*** RECORDS FOR THIS TASK Section Begins ***

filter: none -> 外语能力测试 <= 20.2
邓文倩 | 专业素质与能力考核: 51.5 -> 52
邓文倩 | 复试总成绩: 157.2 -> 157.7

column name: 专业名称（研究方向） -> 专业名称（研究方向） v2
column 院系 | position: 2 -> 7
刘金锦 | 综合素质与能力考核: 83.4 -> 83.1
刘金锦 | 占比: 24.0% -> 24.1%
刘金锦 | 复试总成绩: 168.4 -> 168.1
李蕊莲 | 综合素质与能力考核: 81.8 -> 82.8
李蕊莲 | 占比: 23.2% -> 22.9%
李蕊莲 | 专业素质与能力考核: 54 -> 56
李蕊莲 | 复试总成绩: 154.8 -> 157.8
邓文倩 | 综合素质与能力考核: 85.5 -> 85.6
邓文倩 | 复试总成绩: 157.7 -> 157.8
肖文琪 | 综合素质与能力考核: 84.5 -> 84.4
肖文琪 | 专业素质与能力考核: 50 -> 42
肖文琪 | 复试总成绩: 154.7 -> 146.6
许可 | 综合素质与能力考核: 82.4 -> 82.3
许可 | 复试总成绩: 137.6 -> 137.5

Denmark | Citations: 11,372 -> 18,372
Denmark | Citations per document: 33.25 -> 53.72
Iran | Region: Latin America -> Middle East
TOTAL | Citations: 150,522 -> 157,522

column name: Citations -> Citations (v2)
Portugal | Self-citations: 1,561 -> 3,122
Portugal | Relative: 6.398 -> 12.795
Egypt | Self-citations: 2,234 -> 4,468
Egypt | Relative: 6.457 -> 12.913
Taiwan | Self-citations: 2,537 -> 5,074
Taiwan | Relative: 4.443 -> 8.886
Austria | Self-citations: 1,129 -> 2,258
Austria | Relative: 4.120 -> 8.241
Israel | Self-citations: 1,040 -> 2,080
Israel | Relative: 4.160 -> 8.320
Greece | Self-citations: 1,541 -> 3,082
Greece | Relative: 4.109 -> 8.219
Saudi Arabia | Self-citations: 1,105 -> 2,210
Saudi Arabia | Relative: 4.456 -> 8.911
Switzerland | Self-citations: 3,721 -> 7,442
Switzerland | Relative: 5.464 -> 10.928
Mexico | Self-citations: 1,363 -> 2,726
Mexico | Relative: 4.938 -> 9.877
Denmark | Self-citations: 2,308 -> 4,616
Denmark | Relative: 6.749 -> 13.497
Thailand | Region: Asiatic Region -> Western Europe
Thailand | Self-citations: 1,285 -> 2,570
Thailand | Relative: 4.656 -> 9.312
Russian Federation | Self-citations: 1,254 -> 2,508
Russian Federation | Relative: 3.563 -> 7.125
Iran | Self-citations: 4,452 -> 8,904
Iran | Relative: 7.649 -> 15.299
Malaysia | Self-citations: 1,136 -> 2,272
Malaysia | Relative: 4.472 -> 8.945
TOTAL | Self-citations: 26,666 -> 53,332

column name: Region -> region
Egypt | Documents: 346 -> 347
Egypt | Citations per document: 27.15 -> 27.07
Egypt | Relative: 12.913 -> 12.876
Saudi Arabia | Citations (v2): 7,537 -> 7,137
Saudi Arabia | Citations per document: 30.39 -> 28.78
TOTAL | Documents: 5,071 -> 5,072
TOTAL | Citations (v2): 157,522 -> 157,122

*** RECORDS FOR THIS TASK Section Ends ***

▶ _AIM OF THE TASK_: Scan the material above for the string "name" and return the lines that hold it.

▶ _SOLUTION FOR THIS PROBLEM_:
column name: 专业名称（研究方向） -> 专业名称（研究方向） v2
column name: Citations -> Citations (v2)
column name: Region -> region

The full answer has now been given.